If you've been following our work, you may have caught our report on the hyped green jobs –– Obama's Green Jobs Promise: 355 Jobs and Counting, where in 2008, Candidate Obama promised to create 5 million new energy jobs over the next decade. However, not only has Obama's Labor Department been using deceptive methods on the green jobs calculations, we find that regardless of Obama's 2008 campaign promise where he stated, these are “jobs that can't be outsourced,” plenty of green jobs, and now we can confirm billion of stimulus funds, are going abroad, while fueling corporate welfare here in the United States.
Veronique de Rugy of the Mercatus Center, in June 2012, testified before the House Committee on Oversight and Government Reform with a subsequent shocking written assessment, “under the 1705 program most of the money has gone to large and established companies rather than startups.” Ms. Rugy goes on to state, “there seems to be an even more troubling trend of 'double dipping' by large companies that received loan guarantees from the DOE program.” This double dipping includes another "massive taxpayer-backed fund for corporate welfare" –– the U.S. Export-Import Bank as well as the 1603 grant program, and this too was reflected as a huge issue in the March 20, 2012 House Oversight investigation.
Besides the wind grants and PTC incentives, there were four 1705 DOE loans that went to wind projects –– all were low- to non-investment grade, and of course they too come with influential political ties.
#1) Caithness Shepherds Flat received a partial guarantee of $1.3 billion in Oct 2010 for Gilliam and Morrow Counties, OR.
GE sponsored the Caithness Shepherds Flat, and also supplied the project with 338 wind-turbines. On top of the $1.3 billion loan, the Caithness project is set to receive a cash grant of $490 million from the Treasury Department once those turbines start turning. The details of this transaction can be found in my July 2012 piece, “General Electric Making Bank off Obama's Green Stimulus Money; Over $3 Billion and Counting” as well as the National Review Online, “America’s Worst Wind-Energy Project.”
#2) Granite Reliable received a partial guarantee of $168.9 million in September 2011 for a wind project in Coos, NH, and on May 23, 2012 received over a $56 million 1603 grant for "wind in New Hampshire" [docket #4217 –– $56,201,202].

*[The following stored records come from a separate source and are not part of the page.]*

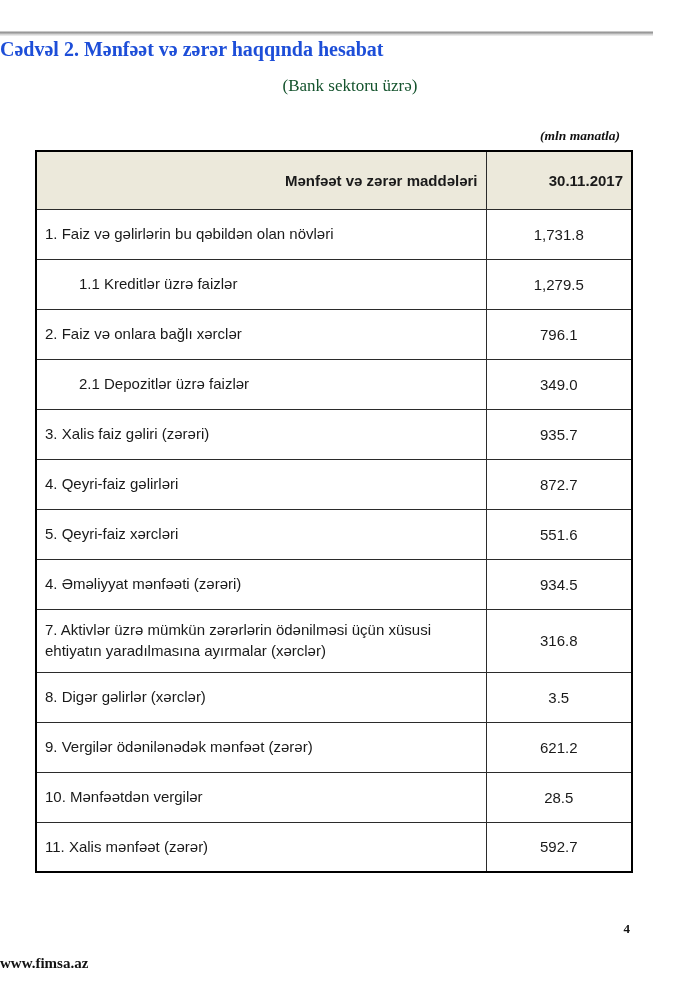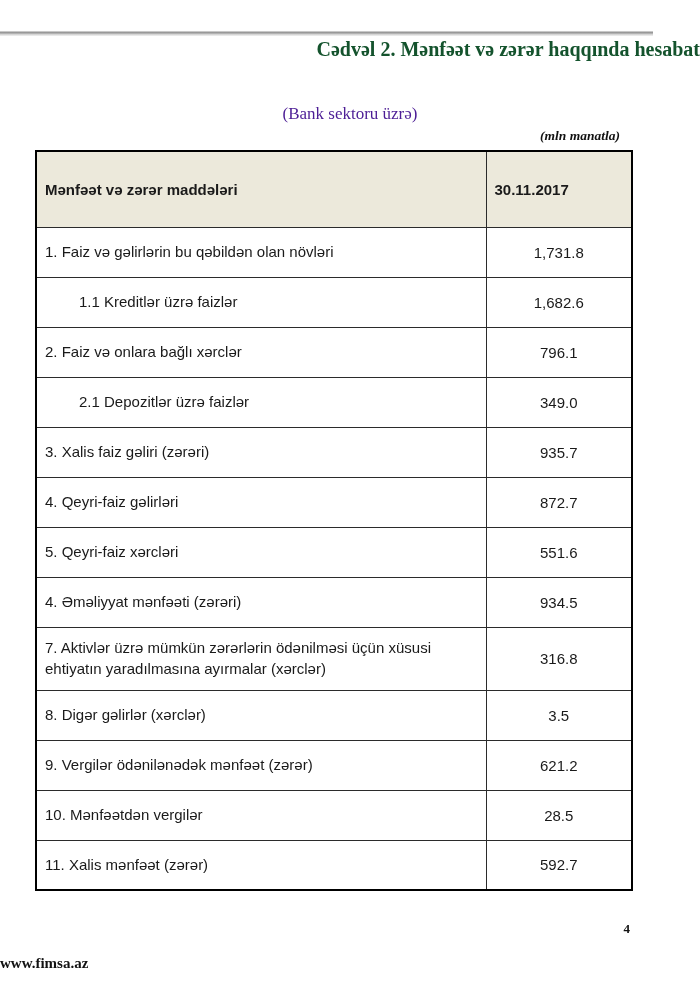"Cədvəl 2. Mənfəət və zərər" .doc-title { color: #14532d -> #1d4ed8; padding-left: 12px -> none; text-align: right -> left }
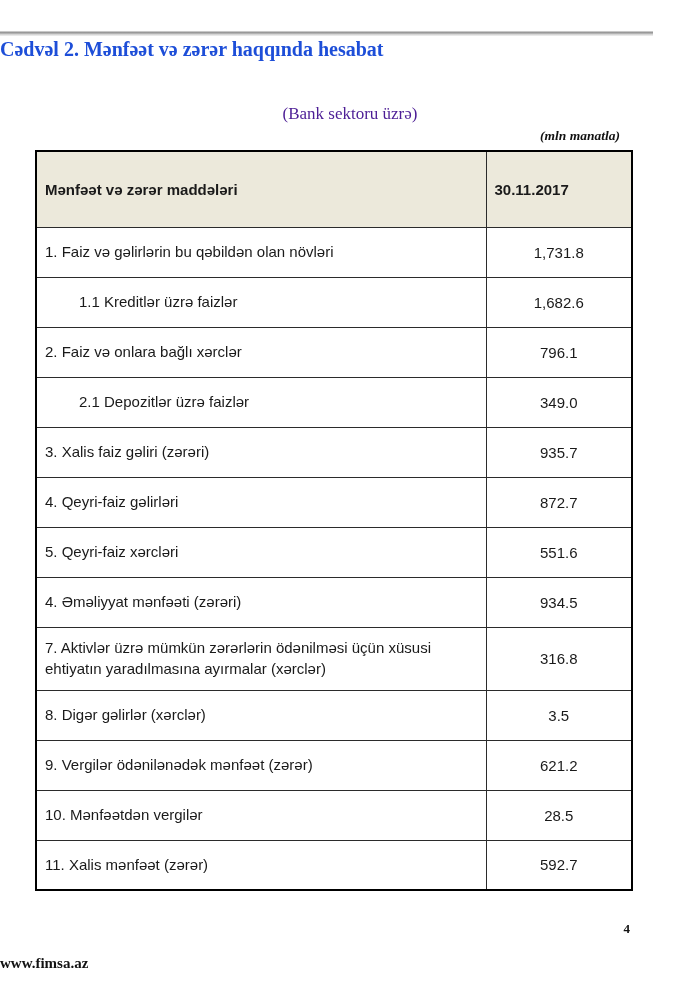"(Bank sektoru üzrə)" .doc-subtitle { color: #4c1d95 -> #14532d; top: 104px -> 76px }
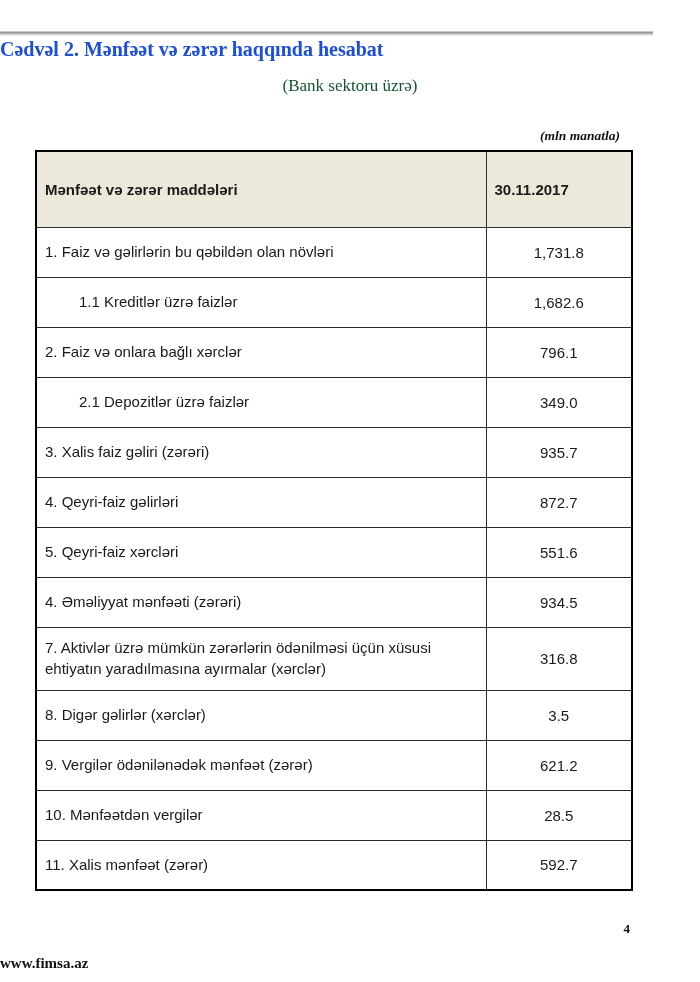"Mənfəət və zərər maddələri" table.pl-table thead th { height: 76px -> 58px; text-align: left -> right }
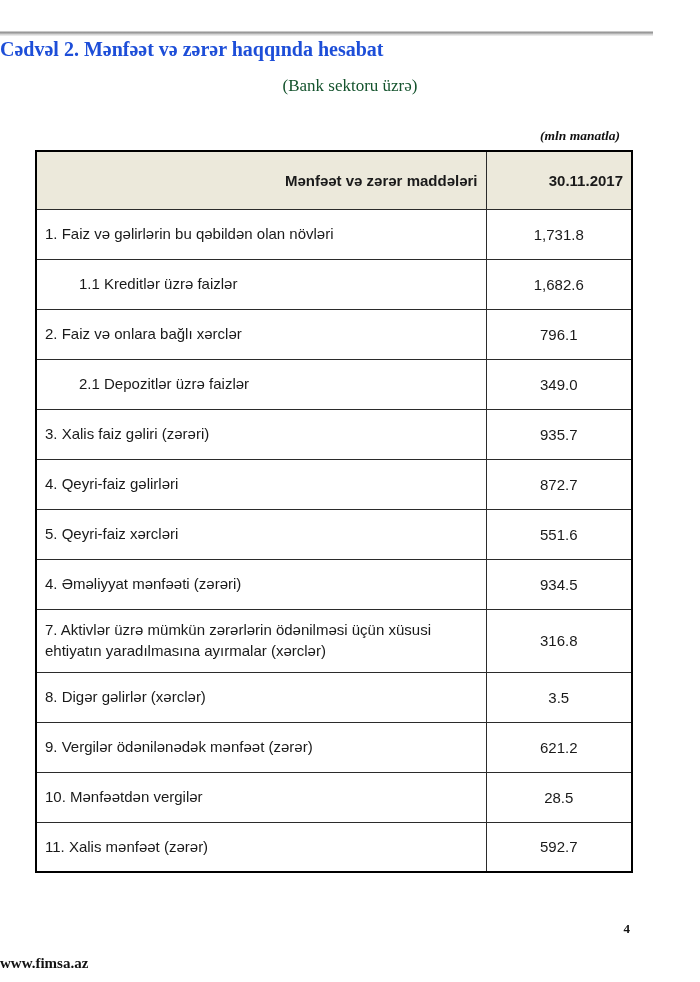"1,682.6" td.value-cell { text: 1,682.6 -> 1,279.5 }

According to Peter Schweizer, 2011 Throw Them All Out, “White House involvement is particularly interesting because several loans appear to have gone to companies with direct connections to senior White House staff.” While Schweizer goes on with an accurate claim that Granite Reliable Wind “is largely owned and managed by CCMP Capital, which is where White House Deputy Chief of Staff Nancy-Ann DeParle had been managing director before joining the Obama administration [and soon may be leaving her White House post],” there’s more…
According the March 20, 2012 House Oversight report, “Nancy Ann DeParle, the current Deputy Chief of Staff for Policy in the White House, had a financial stake in the success of Granite Reliable…
Prior to joining the White House, DeParle was a Managing Director of multi-billion dollar private equity firm CCMP and she both had a financial interest in and sat on the Board of Directors for Noble Environmental Power, LLC. Noble owned Granite Reliable, a wind energy project. Prior to her departure, her position on Noble’s board of Directors positioned her to understand the most confidential and material aspects of Noble Environmental and its subsidiary Granite Reliable. DeParle misrepresented her relationship with Noble Energy, claiming on disclosure forms that her interest had been divested, when in fact it had merely been transferred to her 10-year old son.
During her time at the White House, Granite Reliable sought and, in September 2011, obtained a partial guarantee of a $168.9 million loan. Granite Reliable’s application for a DOE loan guarantee was made at least by early 2010, and probably earlier than that, according to signed documents relating to the loan application. Noble sold Granite Reliable in December 2010 to Brookfield Asset Management, just 6 months prior to the conditional approval of the DOE loan guarantee and deep into the application process. The DOE loan guarantee was conditionally approved on June 2011 and finalized in September 2011. DeParle’s ownership stake in Noble, which owned Granite Reliable, a beneficiary of a DOE loan, represents a clear conflict of interest.Furthermore,
Until 2011, Granite Reliable was owned and controlled by Noble Environmental Power, Inc. Noble sold that 75% interest to BAIF Granite Holdings, Inc., just prior to the project’s loan approval in September 2011. BAIF Granite Holdings (BAIF) was created by Brookfield Renewable Power, a subsidiary of the $3.2 billion company Brookfield Asset Management (BAM). Brookfield Renewable Power financed the creation of BAIF from its Brookfield Americas Infrastructure Fund, which reportedly has assets totaling $2.7 billion. The remaining minority interest is owned by Freshet Wind Energy, LLC, which partnered with BAIF on the project. Given the solid financial background from which Granite Reliable was formed, it is unclear why DOE determined that the company needed a $168.9 million loan guarantee.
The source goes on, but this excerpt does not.